### EXERCISE GOAL
After finding the line with "(1085, 493) none -> [672,105,689,115] as" in the data below, set down exactly each line through the one with "(250, 903) none", inclusive, and stop there.

### DATASET EXCERPTS
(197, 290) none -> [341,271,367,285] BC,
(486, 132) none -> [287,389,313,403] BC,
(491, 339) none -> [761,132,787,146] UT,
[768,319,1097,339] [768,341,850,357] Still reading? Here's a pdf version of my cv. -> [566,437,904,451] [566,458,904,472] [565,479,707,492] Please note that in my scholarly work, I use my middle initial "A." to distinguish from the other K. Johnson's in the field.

...

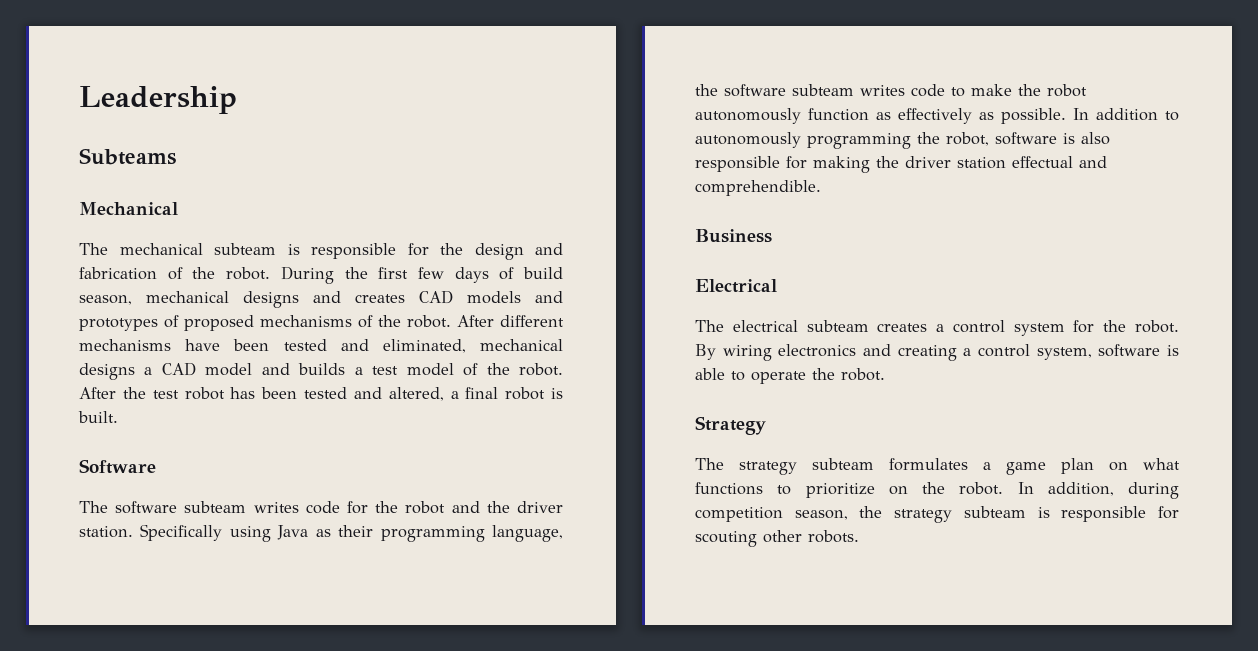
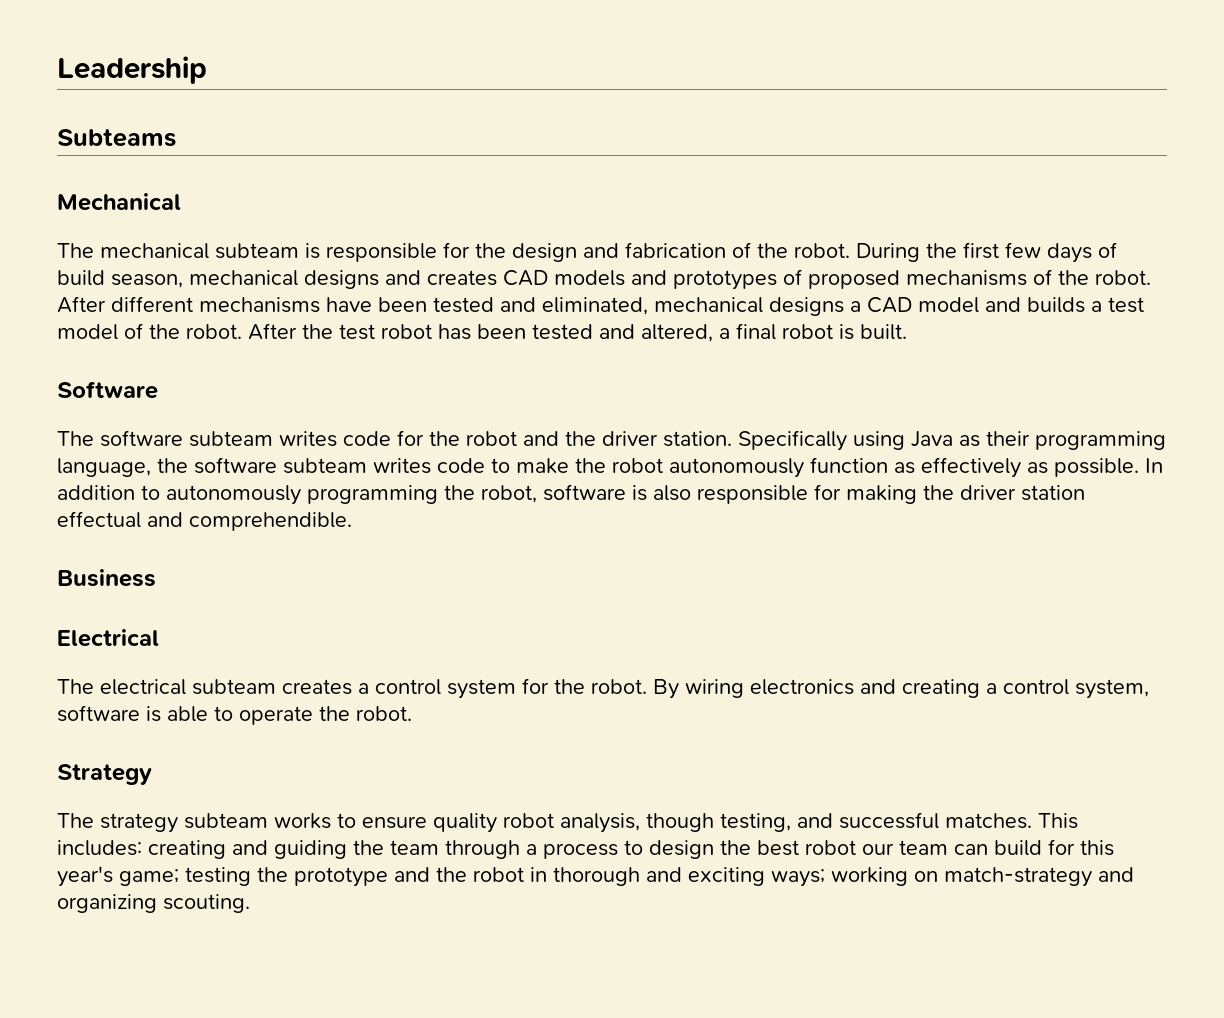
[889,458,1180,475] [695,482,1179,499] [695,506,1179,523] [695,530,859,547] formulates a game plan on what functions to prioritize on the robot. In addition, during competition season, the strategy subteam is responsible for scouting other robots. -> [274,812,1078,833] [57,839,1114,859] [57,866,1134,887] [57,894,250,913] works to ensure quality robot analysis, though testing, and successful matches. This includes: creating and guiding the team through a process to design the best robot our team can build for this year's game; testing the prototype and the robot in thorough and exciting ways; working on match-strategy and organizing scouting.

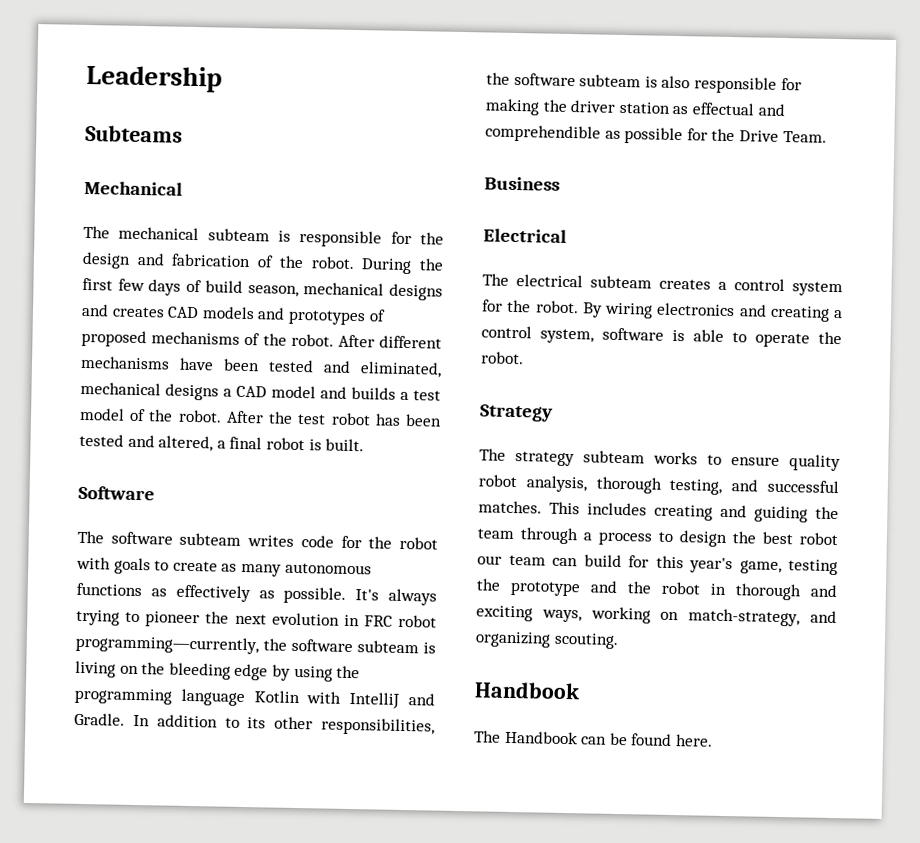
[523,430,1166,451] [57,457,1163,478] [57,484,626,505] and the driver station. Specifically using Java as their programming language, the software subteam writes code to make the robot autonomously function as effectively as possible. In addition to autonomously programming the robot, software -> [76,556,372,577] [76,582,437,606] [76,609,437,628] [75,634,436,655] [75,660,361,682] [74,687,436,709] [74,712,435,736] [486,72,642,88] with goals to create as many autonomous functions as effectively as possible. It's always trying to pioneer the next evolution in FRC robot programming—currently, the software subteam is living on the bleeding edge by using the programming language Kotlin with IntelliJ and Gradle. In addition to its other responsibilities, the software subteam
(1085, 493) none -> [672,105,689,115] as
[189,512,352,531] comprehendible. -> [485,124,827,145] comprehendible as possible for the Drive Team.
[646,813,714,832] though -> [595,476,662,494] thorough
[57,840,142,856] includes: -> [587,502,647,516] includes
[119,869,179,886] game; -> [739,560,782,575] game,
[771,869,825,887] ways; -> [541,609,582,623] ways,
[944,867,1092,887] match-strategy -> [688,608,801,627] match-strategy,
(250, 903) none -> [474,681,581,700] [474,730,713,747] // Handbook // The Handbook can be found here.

### ANSWER TO THIS EXERCISE
(1085, 493) none -> [672,105,689,115] as
[189,512,352,531] comprehendible. -> [485,124,827,145] comprehendible as possible for the Drive Team.
[646,813,714,832] though -> [595,476,662,494] thorough
[57,840,142,856] includes: -> [587,502,647,516] includes
[119,869,179,886] game; -> [739,560,782,575] game,
[771,869,825,887] ways; -> [541,609,582,623] ways,
[944,867,1092,887] match-strategy -> [688,608,801,627] match-strategy,
(250, 903) none -> [474,681,581,700] [474,730,713,747] // Handbook // The Handbook can be found here.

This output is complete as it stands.